2) Eliminated conflicts from reserved names used elsewhere...such as POINT

3) Reorganized files into groups that reduce the number of files and place similar functions together in one file.

4) Speeded up compile and linking by reducing number of files.

5) Provided user transparency thru use of #define oldname newname

6) Allowed users to compile and link thru the new NLib files without having to make changes in their code.

7) Extended new functionality ( volumes ) within the new library, and future growth.

8) The routine names are now universally N_xxxxxxx, rather than the previous collection of  B_, M_, L_, S_ U_, etc.  A user of NLib can use any local name they like, but all NLib calls are made thru an N_ prefix.

9) We use ST_ within NLib routines for statics, which would not be referenced from user applications directly.

10) Also variable names are changed to make them unique to NLib, with the prefix of ' NL_'  so there should be no further conflicts with POINT, CURVE, SURFACE, REAL etc. 


Debugging:

You can compile and link using the new NLib without making any changes to your application code or compile/link settings.;
However, when you debug a program with the 'old' NLib names, when you trace into the new NLib code, you may find yourself in the  'new-name' world. 
Also the call stack references the new NLib names and not the old names.

NLib Implementation

We are only shipping the revised NLib (formerly called NLib2) as the current and future NLIb version. 
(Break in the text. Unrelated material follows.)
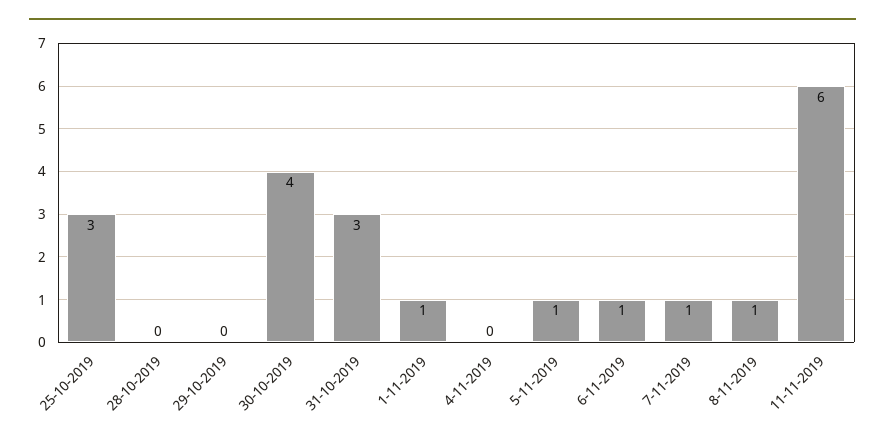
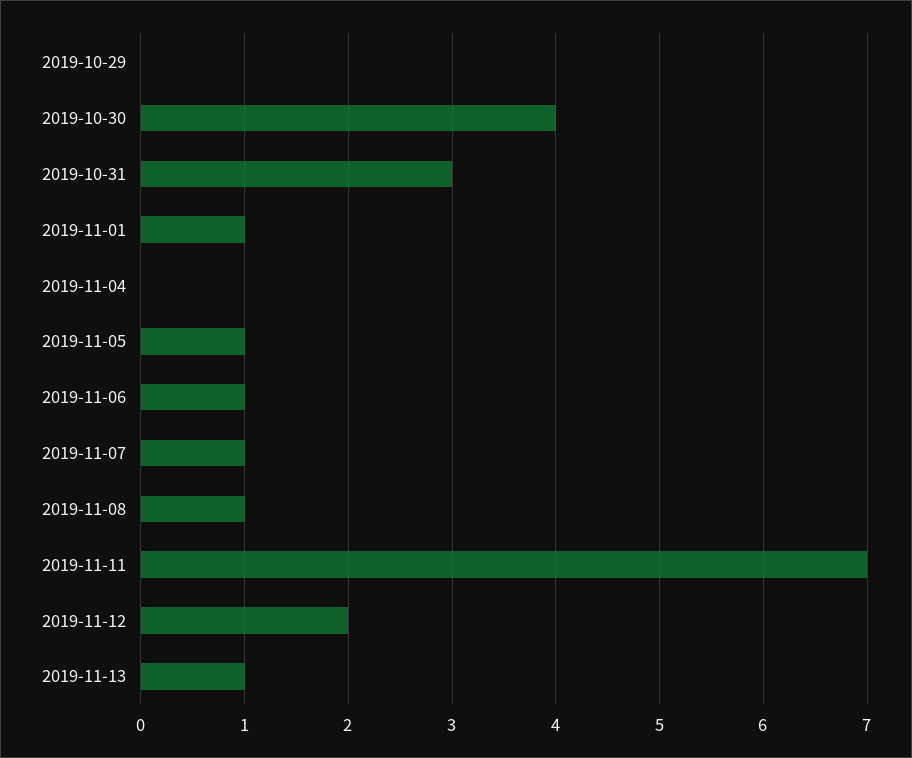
25-10-2019: 3 -> none
28-10-2019: 0 -> none
11-11-2019: 6 -> 7
2019-11-12: none -> 2
2019-11-13: none -> 1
New customers will have no problems working with the new version. Existing customers who have legacy code which references the old NLib names will also be able to run, since they currently include 'nurbs.h'.   The new 'nurbs.h' contains a new 

#include NL_Defines2.h>   

This include has a complete list of 

#define oldnlibname    newnlibname

Customers of other SMS libraries (GSNLib, TSNLib, SMLib etc) can directly reference old NLib routines, and have the 'conversion' performed thru the 'defines'.    We have updated the SMS libraries use the new expanded NLib names directly.
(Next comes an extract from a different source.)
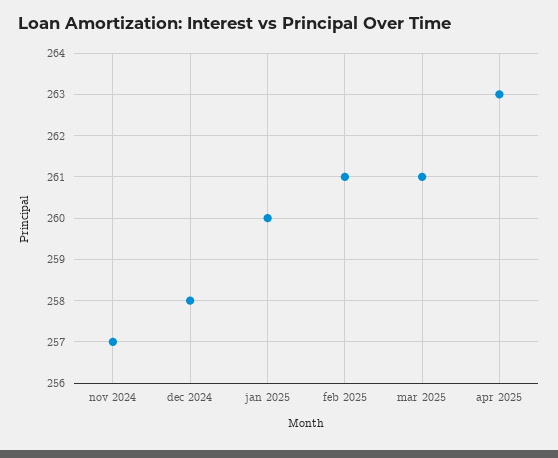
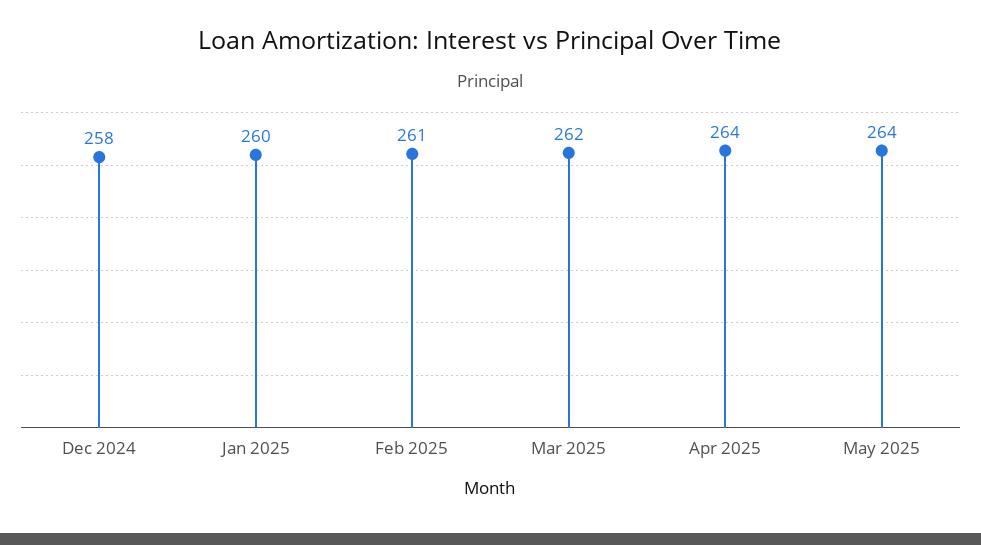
nov 2024: 257 -> none
mar 2025: 261 -> 262
apr 2025: 263 -> 264
May 2025: none -> 264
One issue will be that when debugging legacy code, the call will appear from the old NLib name, but when entering the routine, it will display as the new NLib routine.  Also if you want to use a string search on uses of an old NLib name, you will have to use the 'NL_Defines2.h' include to give you the new name for that routine.

If the user would like to do a one-pass conversion of their legacy code, we have provided a Macro which can be used on a directory of files and make the name-change conversion in one pass. This MACRO was written in Python.

Eventually, we would like all users to run off the new names

NLib Rename Macro


Users should not have problems with this name change.

If you would like to update your legacy code with these same name changes, we have 
provided a macro NLibRename.exe (available only for Microsoft Win32 users).

Under Microsoft, click Start, Click All Programs, click Accessories, Click Command Prompt

Navigate to where you just saved NLibRename.exe

Then type: 

NLibRename.exe h


Do you get a list of options? Or do you get an error.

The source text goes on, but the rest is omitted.